3 questions à Fabrice Nicolino, journaliste, auteur d’une enquête sur les pesticides SDHI, Le crime est presque parfait (2019, Les liens qui libèrent).
Causette : En quoi les SDHI présentent-ils un risque de « catastrophe sanitaire » ?
Fabrice Nicolino : Les SDHI (inhibiteurs de la succinate déshydrogénase) sont des pesticides contre les champignons. Dès 2017, Pierre Rustin, médecin et directeur de recherche au CNRS, a démontré qu’ils s’attaquaient aussi aux cellules humaines et pouvaient provoquer de graves maladies incurables, comme des cancers. Or, depuis 2013, les SDHI sont massivement utilisés en France. On en trouve partout. Sur 80 % des surfaces de blé et 75 % des surfaces d’orge, par exemple.
Quel est le rôle de l’État ?
F. N. : Quand Pierre Rustin a averti l’Anses [Agence nationale de sécurité sanitaire de l’alimentation, de l’environnement et du travail, ndlr], en 2017, elle a commencé par faire la morte. Une tribune a rendu le sujet public [en 2018]. Là, l’Anses a mandaté un groupe d’experts. Mais selon eux, pas d’alerte. Ma démonstration consiste à dire que l’État a fini par être lié à l’industrie agroalimentaire. Il a commencé à promouvoir les pesticides en 1945 avec bonne foi, car nous ne connaissions pas les risques. Aujourd’hui, il n’arrive plus à sortir de ce système. Et nous ne sommes plus protégés.
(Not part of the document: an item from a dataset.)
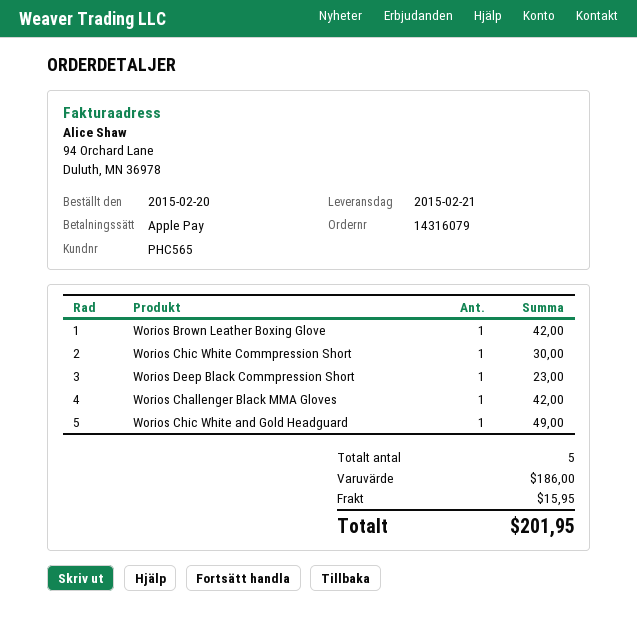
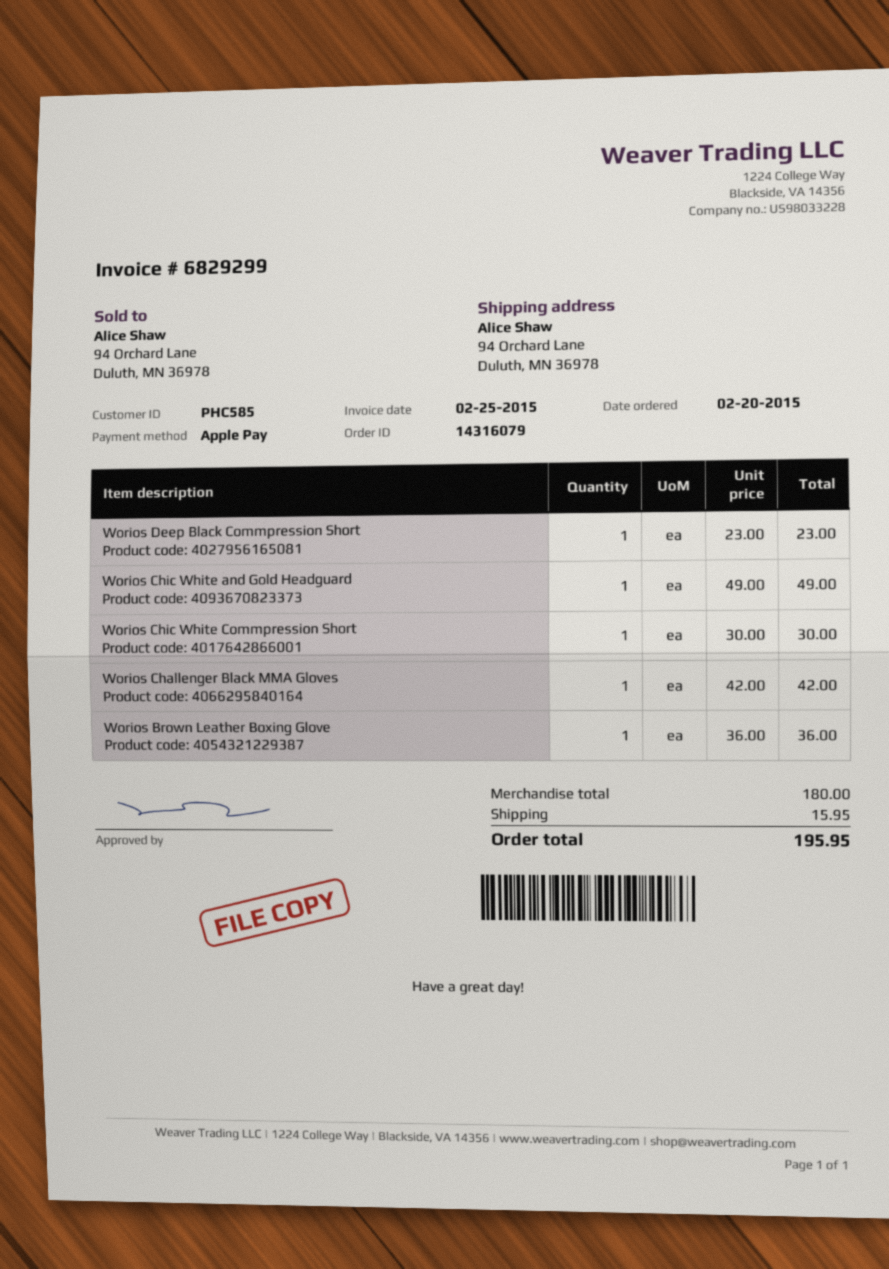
customer number: PHC565 -> PHC585
Worios Brown Leather Boxing Glove: 1 for 42.00 -> 1 for 36.00
subtotal: 186.00 -> 180.00
total: 201.95 -> 195.95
Que peut-on espérer de la concertation sur les pesticides lancée par le gouvernement ?
F. N. : Rien. Débattre de la distance des zones d’épandage, comme il en est question, est inutile, car les pesticides sont de grands voyageurs. Ils nous empoisonnent jusque dans les villes. Il n’y a qu’une solution : l’interdiction complète. Rappelons-nous qu’il y a soixante ans, on n’utilisait pas tous ces pesticides. On sait donc faire sans ! C’est par le combat citoyen, en demandant des comptes à nos élu·es, nos maires et tous les agents liés aux pesticides, qu’on y arrivera.